*Your instructions*: Could you output the entries that follow exactly, omitting any pictures they contain?

+++ Information

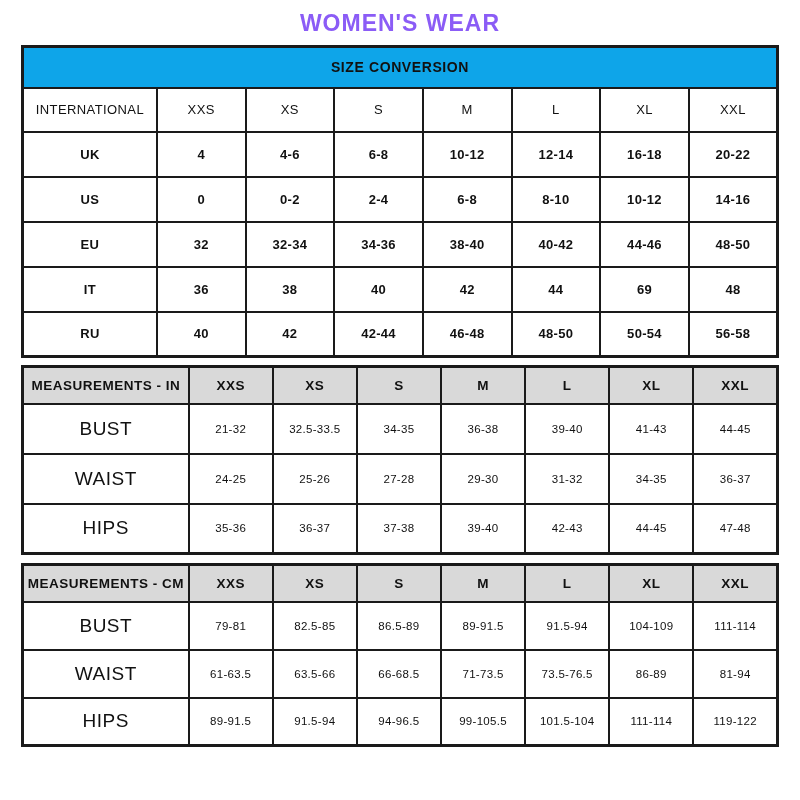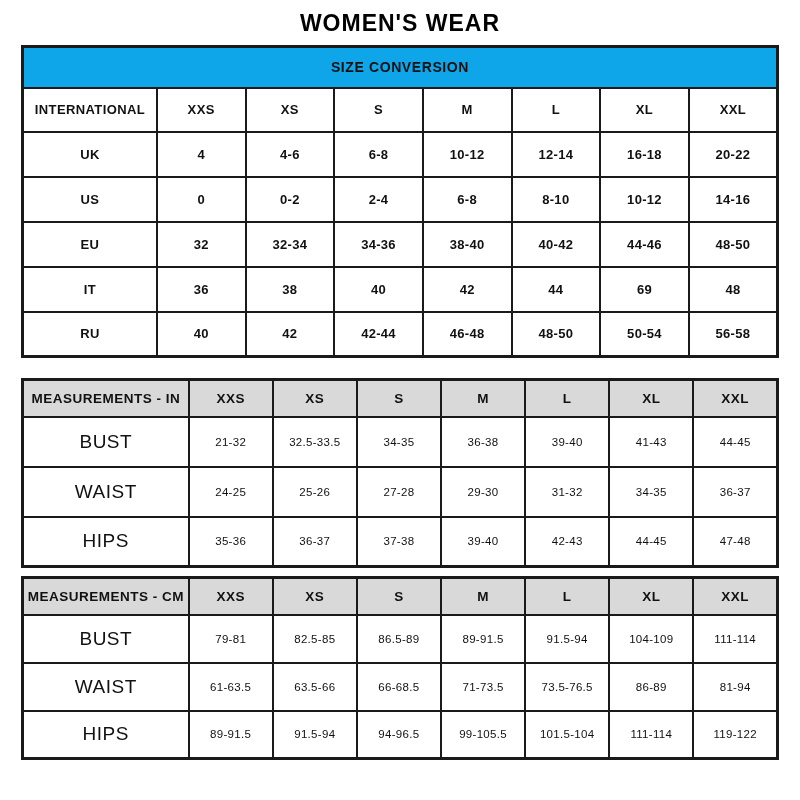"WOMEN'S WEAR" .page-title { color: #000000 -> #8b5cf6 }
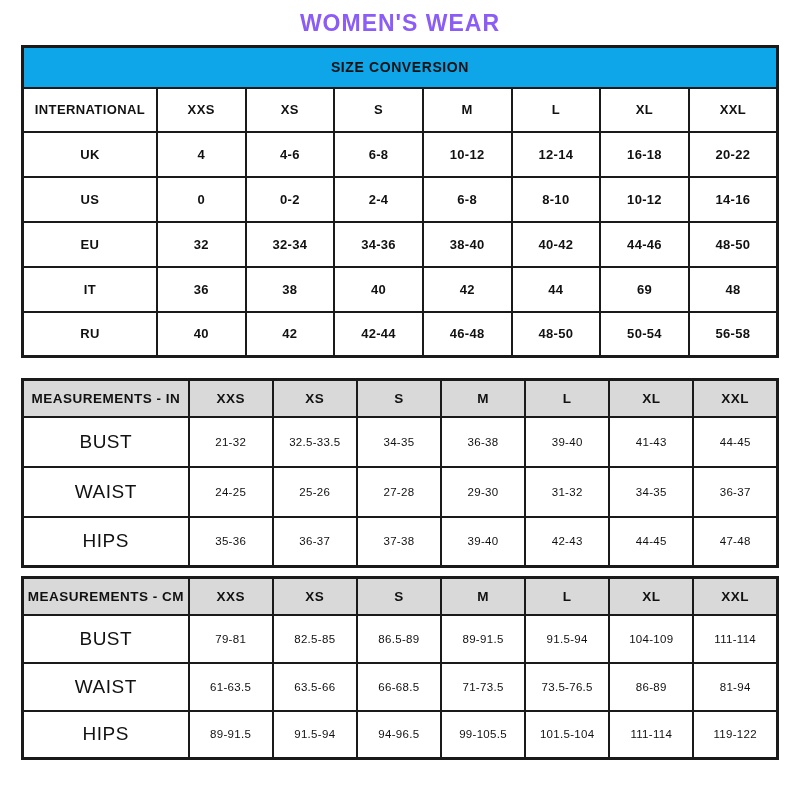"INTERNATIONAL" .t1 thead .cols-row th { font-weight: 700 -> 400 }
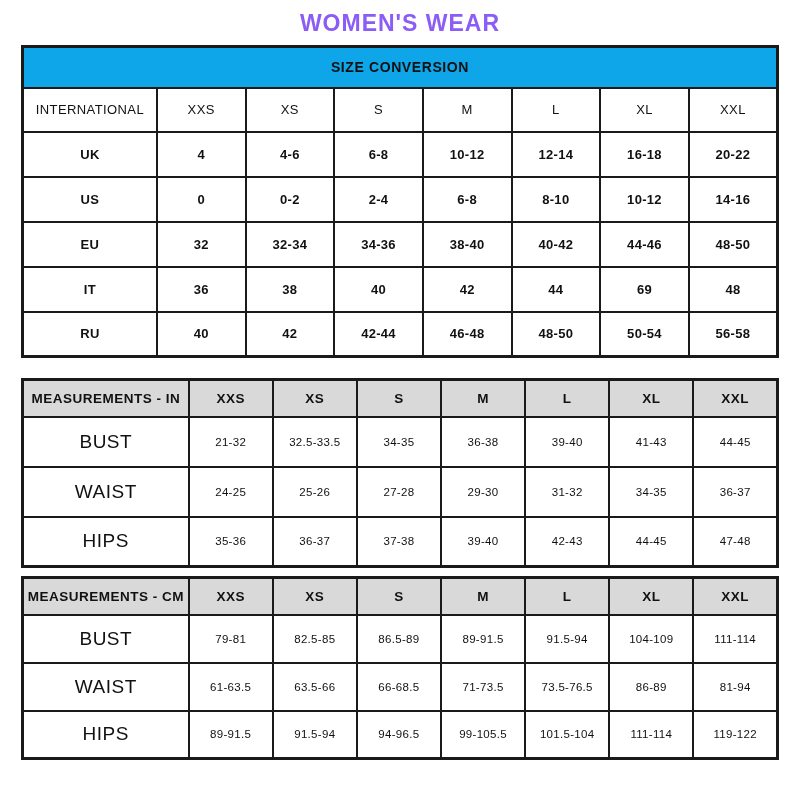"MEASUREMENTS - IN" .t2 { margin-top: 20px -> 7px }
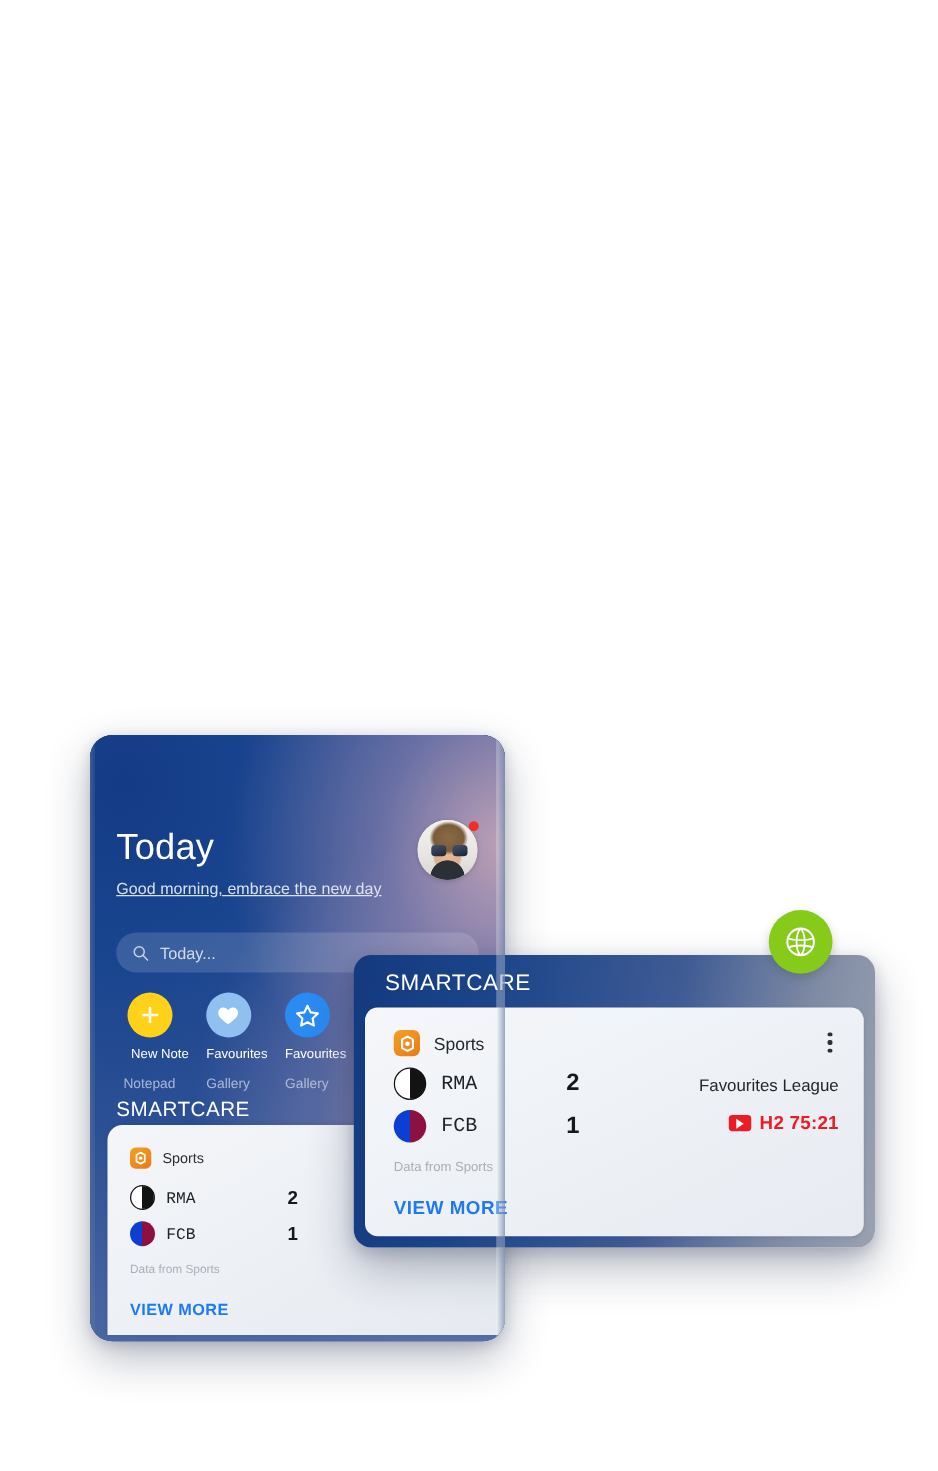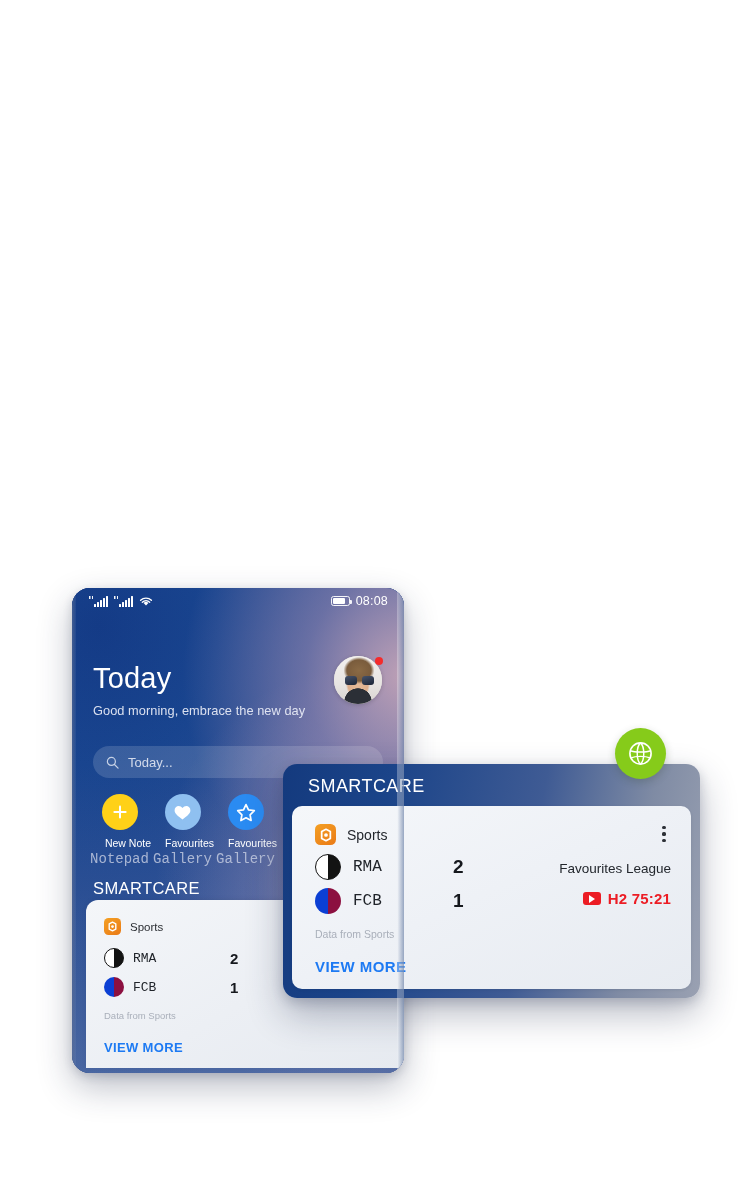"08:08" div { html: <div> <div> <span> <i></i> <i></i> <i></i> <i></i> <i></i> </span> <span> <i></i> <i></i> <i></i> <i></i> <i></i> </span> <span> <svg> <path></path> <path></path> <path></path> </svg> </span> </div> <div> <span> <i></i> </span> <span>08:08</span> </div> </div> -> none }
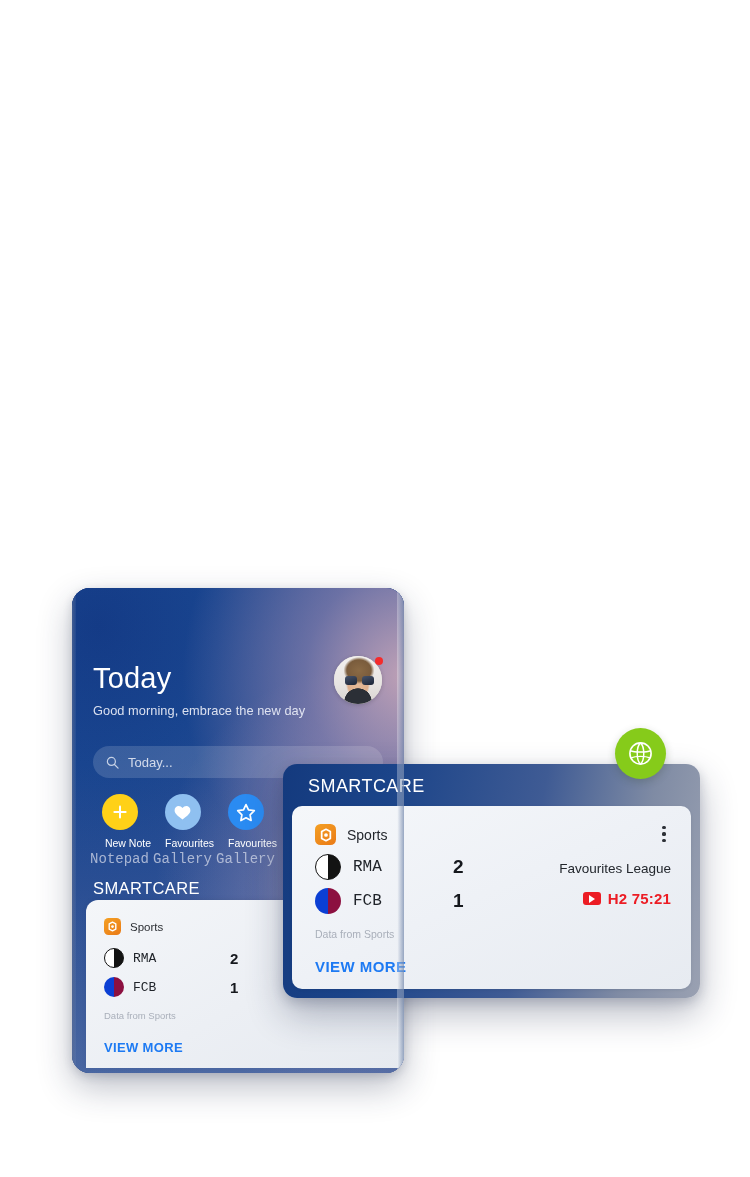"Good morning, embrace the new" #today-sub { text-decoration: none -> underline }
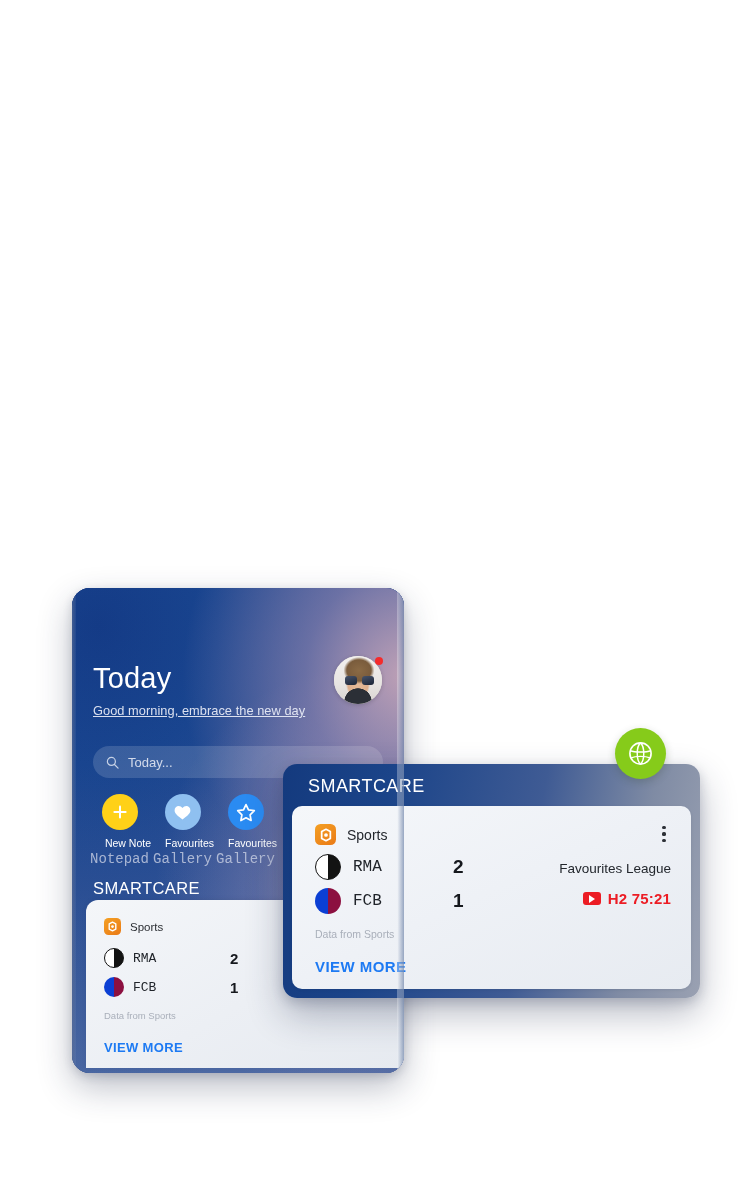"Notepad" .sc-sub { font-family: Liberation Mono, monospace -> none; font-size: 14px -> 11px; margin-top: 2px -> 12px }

++++++

*Written reply*:
"WOMEN'S WEAR" .page-title { color: #000000 -> #8b5cf6 }
"INTERNATIONAL" .t1 thead .cols-row th { font-weight: 700 -> 400 }
"MEASUREMENTS - IN" .t2 { margin-top: 20px -> 7px }
"08:08" div { html: <div> <div> <span> <i></i> <i></i> <i></i> <i></i> <i></i> </span> <span> <i></i> <i></i> <i></i> <i></i> <i></i> </span> <span> <svg> <path></path> <path></path> <path></path> </svg> </span> </div> <div> <span> <i></i> </span> <span>08:08</span> </div> </div> -> none }
"Good morning, embrace the new" #today-sub { text-decoration: none -> underline }
"Notepad" .sc-sub { font-family: Liberation Mono, monospace -> none; font-size: 14px -> 11px; margin-top: 2px -> 12px }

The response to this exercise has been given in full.